The Tea Planter’s Wife

I thought I would start with my most recently read book, The Tea Planter’s Wife. 

I got this book as a present for Christmas as my mum had heard it being reviewed on the radio and it was highly recommended. I have to admit, when I read the blurb I was ever so slightly dubious. I love history books, I am a history teacher so that’s kind of a given. However, I am a committed Victoria Hislop fan (posts about her books to follow), so I was doubtful about whether someone could write about the past in the incredible way she does which makes you feel like you’re there and you are living with the characters. I was proved wrong. Dinah Jeffries does this with such skill that I literally could not put the book down. I was reading it during break and lunch times at school, after I’d finished working in the evenings when I’d usually be watching T.V. whilst I was in the bath (which, weirdly, isn’t unusual for me, I often sit in the bath for hours on end and read, you should try it, it’s very relaxing) and when I got in bed.

Anyway, on to the book. The story follows Gwen, a young English woman who travels to Ceylon to live with her new husband Laurence on his tea plantation. The couple have only spent a week together since their marriage (of which her parents did not entirely approve due to Laurence being married before and being much older than Gwen) and do not know much about each other. Gwen knows that Laurence was previously married but does not know the fate of his late wife. This fate is alluded to in the prologue which is sent some 10 years before the start of the main story, but the reader does not see this connection until much later in the book. When Gwen falls pregnant, Laurence is delighted. However, she delivers early when the only other person in the house is the maid,  Naveena, and the doctor is unreachable. What Gwen does next leaves her paying a severe price for the rest of her life and she shares it, initially, with no one. That is one of the main features of this book that draws the reader in, the layers of secrets that are revealed throughout. The story is told in such a way that you know the characters are hiding something but you can’t quite put your finger on what it is (something that inevitably keeps you reading) and when the secrets are revealed, you are taken aback with shock. The book has a steady build up, always with enough story, as I said, to keep you reading but it is the end of the book that will pull you back down to earth and route you to the spot not letting you move until you have finished the book. I wrote on Twitter after I finished ‘It moved me beyond tears.’ Don’t get me wrong, I did cry, but there came to a point in the last few pages where my heart was bleeding so much for these characters that there was an actual ache in my chest. That is a powerful story.

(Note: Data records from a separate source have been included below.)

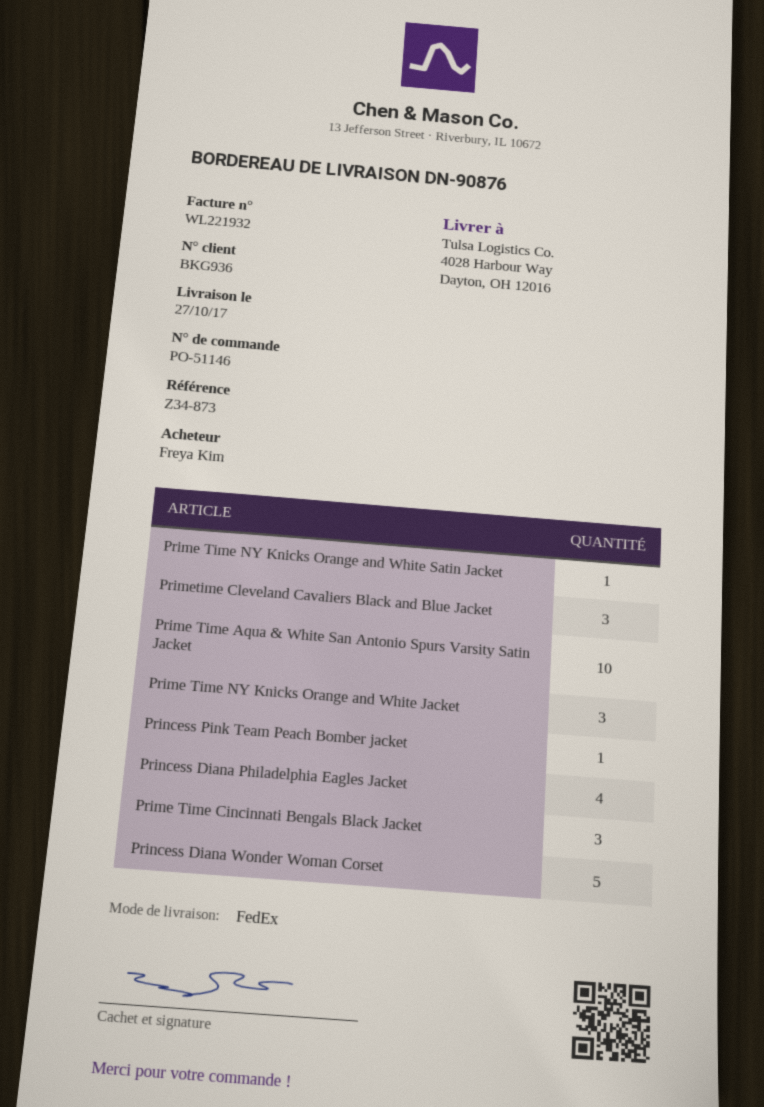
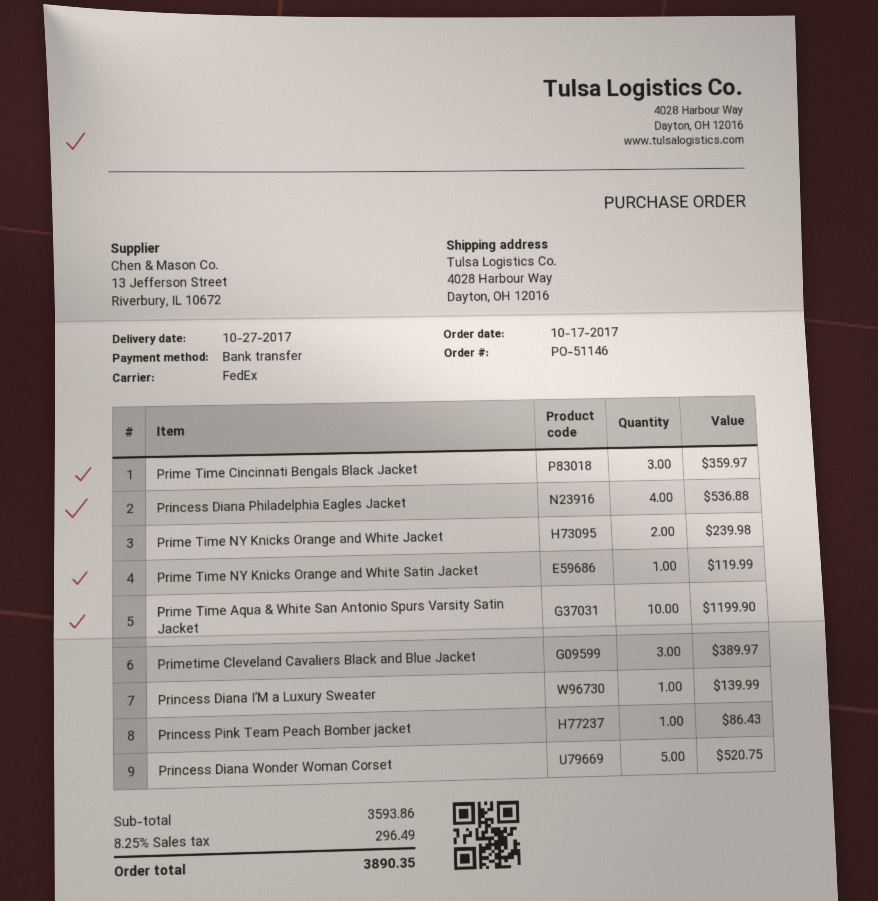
Prime Time NY Knicks Orange and White Jacket: 3 -> 2
Princess Diana I’M a Luxury Sweater: none -> 1

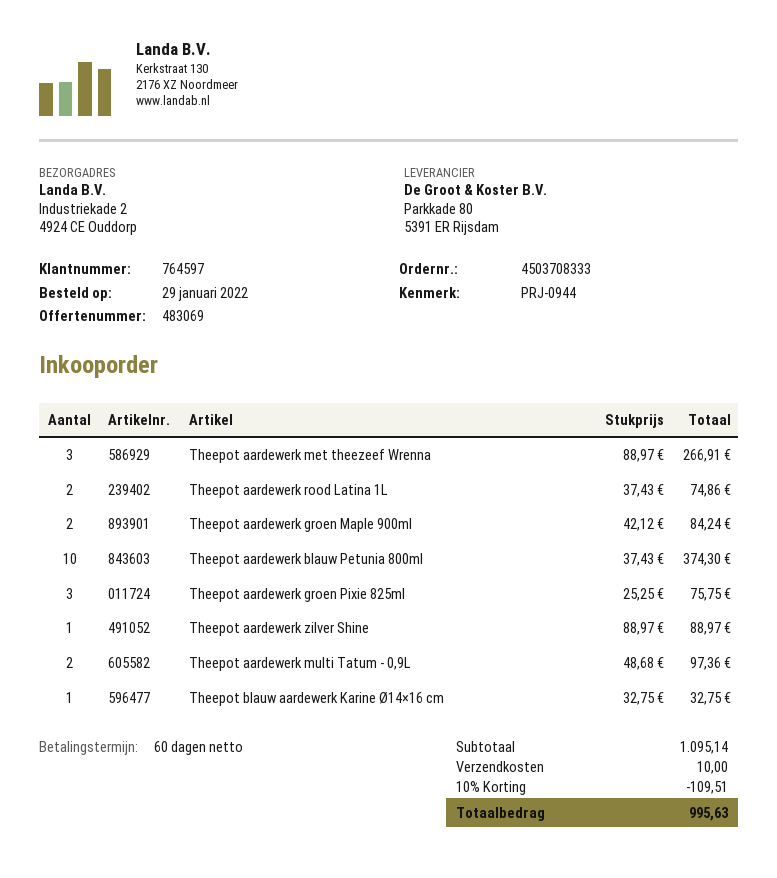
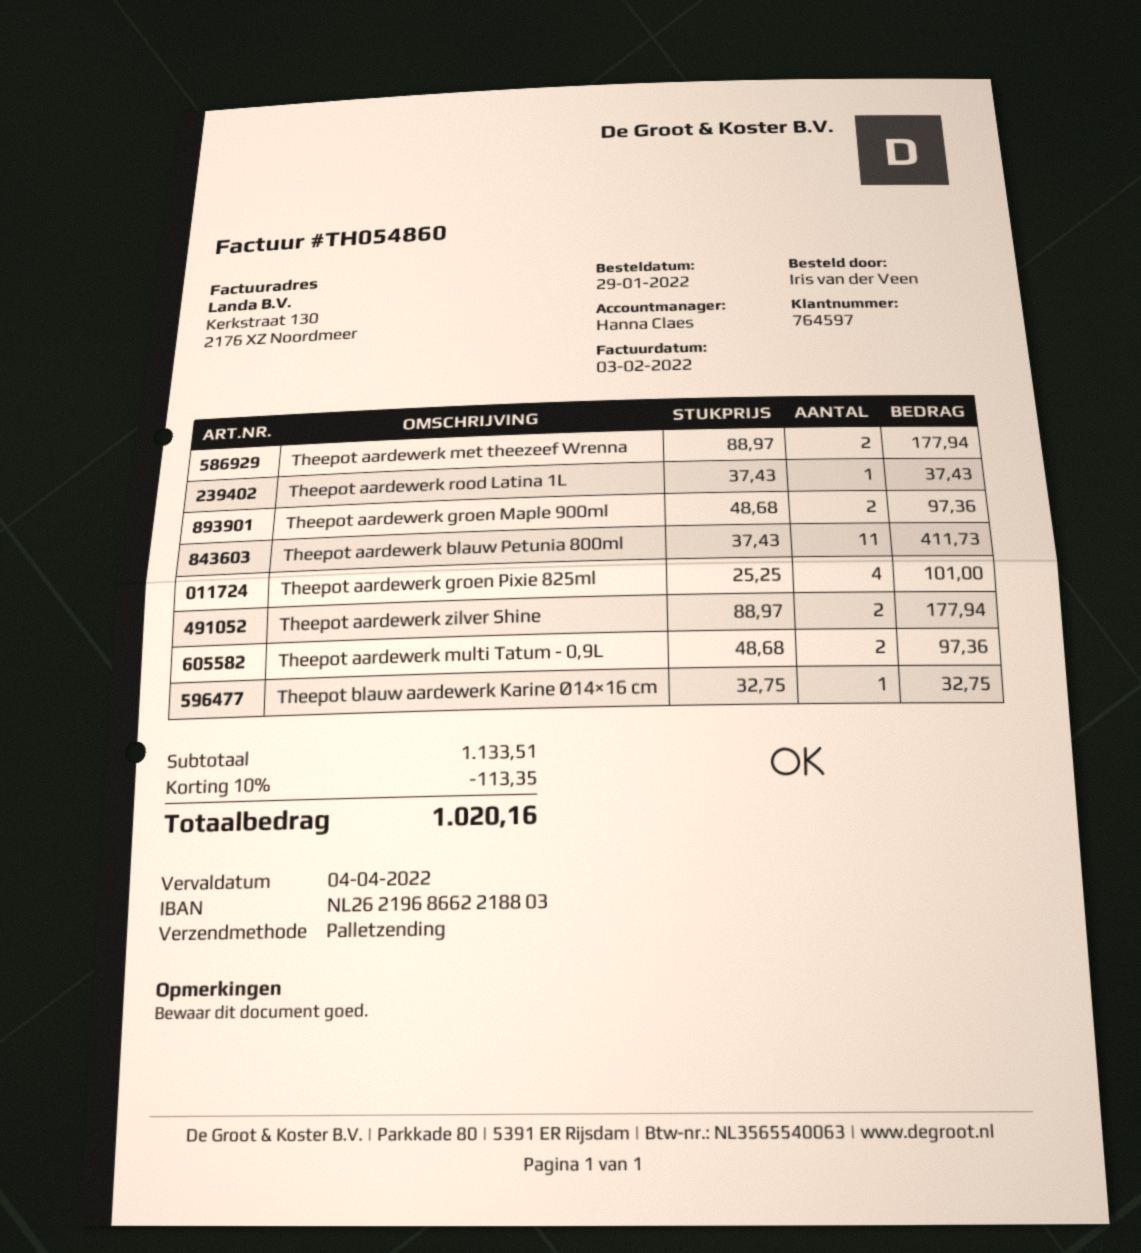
Theepot aardewerk met theezeef Wrenna: 3 x 88.97 = 266.91 -> 2 x 88.97 = 177.94
Theepot aardewerk rood Latina 1L: 2 x 37.43 = 74.86 -> 1 x 37.43 = 37.43
Theepot aardewerk groen Maple 900ml: 2 x 42.12 = 84.24 -> 2 x 48.68 = 97.36
Theepot aardewerk blauw Petunia 800ml: 10 x 37.43 = 374.30 -> 11 x 37.43 = 411.73
Theepot aardewerk groen Pixie 825ml: 3 x 25.25 = 75.75 -> 4 x 25.25 = 101.00
Theepot aardewerk zilver Shine: 1 x 88.97 = 88.97 -> 2 x 88.97 = 177.94
subtotal: 1095.14 -> 1133.51
discount: 10% = 109.51 -> 10% = 113.35
shipping: 10.00 -> none
total: 995.63 -> 1020.16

Apart from the story of Gwen, Laurence, Fran, Savi, Christina, Naveena, Liyoni, Hugh, Verity and Mr McGregor and the day to day events in their lives that the book follows, it has deeper messages- bearing in mind that this side of the book includes a blossoming marriage with a somewhat secretly distant husband, a jealous sister in law, a wild cousin, an angry Scotsman, a scheming ex-lover and a house maid who knows much more than she will ever say. Being set in the interwar period in Asia, the book subtly hints at the aftermath of the First World War, has a firm touch on the Great Depression and the impact that had across the world, introduces the reader to social changes in advertising in America and the new opportunities that provided to companies and dives straight into race relations in Ceylon. The latter is done in a number of ways. Jeffries shows the reader how much influence racism has in the community through the potential problems it would cause Gwen and Laurence in their marriage. She also drip feeds racial issues into the book throughout, highlighting everything from subtle things such as the plantation workers not having adequate access to medicines to the larger issues in the community which caused riots such as which language should be taught in schools. This is a testament to the research Jeffries undertook for this book to be authentic and have a deeper political meaning, which, in my opinion it achieves perfectly as you are not slapped round the face with it but the way it is delivered makes you consider it as it impacts the life of the people who you come to care about so dearly.

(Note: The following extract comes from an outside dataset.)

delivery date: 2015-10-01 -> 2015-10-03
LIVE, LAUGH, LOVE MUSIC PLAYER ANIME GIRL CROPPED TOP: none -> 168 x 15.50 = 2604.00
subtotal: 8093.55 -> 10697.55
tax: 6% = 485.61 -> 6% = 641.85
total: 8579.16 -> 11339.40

It is hard to write a summary of a book without telling the story, I hope I have done that however. I don’t intent on spoiling these books for those of you who may want to go away and read them, just to make you want to do just that!

In this case, I sincerely hope that you do and that you enjoy it as much as I did. I went straight onto Amazon and ordered Jeffries’ second book The Separation which I have just started to read.